For now, eBay’s approach appears to show that Web 1.0 incumbents are looking at blockchain technology in roughly the same way that retail chains looked at HTML.

But these days it’s not clear which honestly matters more: a crypto project’s presence on chain or on Discord?

With loads of cash, including $5B to spend on stock buybacks, eBay certainly has the capital to make a major, creative push in NFTs. Yet it’s already ceded a lot of ground to more agile blockchain-based marketplaces such as OpenSea, the venture now known as the eBay of NFTs — it moved more than one million digital items last month.

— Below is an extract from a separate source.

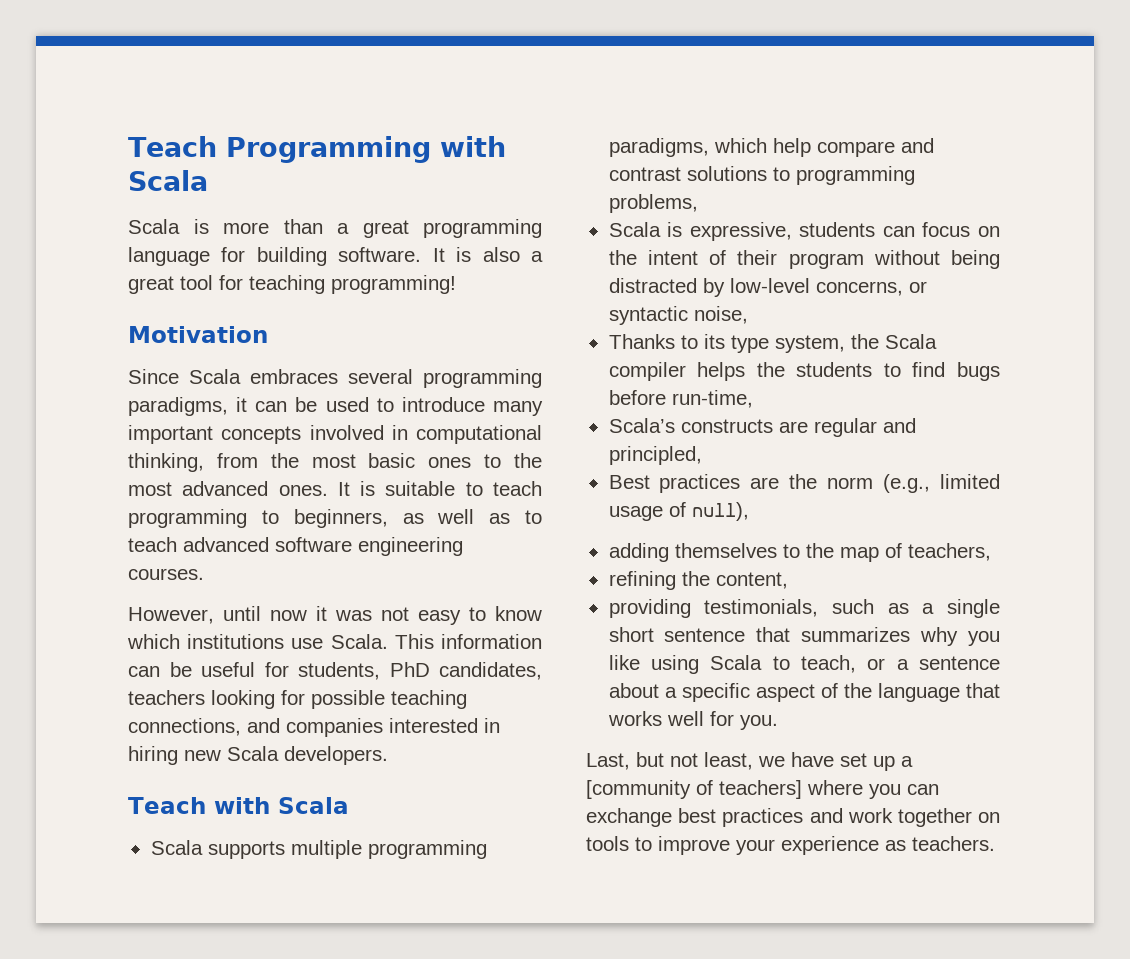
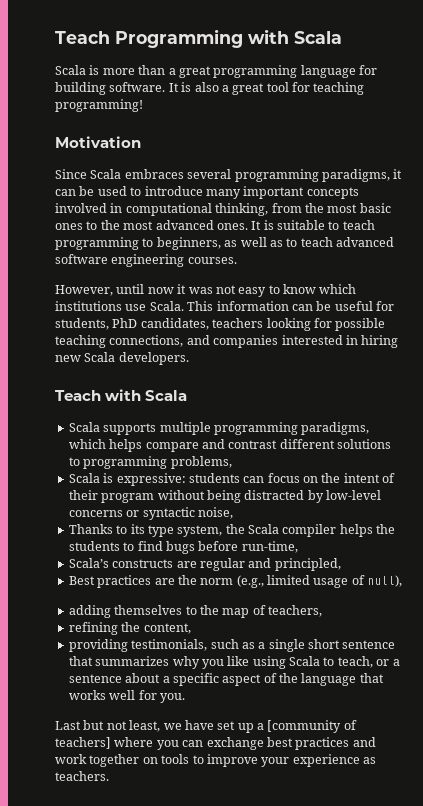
[772,138,811,157] help -> [109,439,143,452] helps
(681, 174) none -> [279,439,335,449] different
[689,222,792,241] expressive, -> [116,473,186,486] expressive:
[815,281,903,296] concerns, -> [68,510,123,517] concerns
[586,753,630,770] Last, -> [55,721,81,730] Last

For now, eBay’s approach appears to show that Web 1.0 incumbents are looking at blockchain technology in roughly the same way that retail chains looked at HTML.

Once upon a time, it was eBay that was the disruptor, realigning entire industries with its ingenious online auction engine. Even with its formidable market presence, the company already seems to have missed its shot at getting the attention of buyers who will drive the digital collectibles and art market in the years to come.

It’s unlikely that a slew of $5 to $500 NFTs can ever generate the necessary FOMO to put momentum into this uninspired Web3 initiative.

This is one not even BitBoy could save.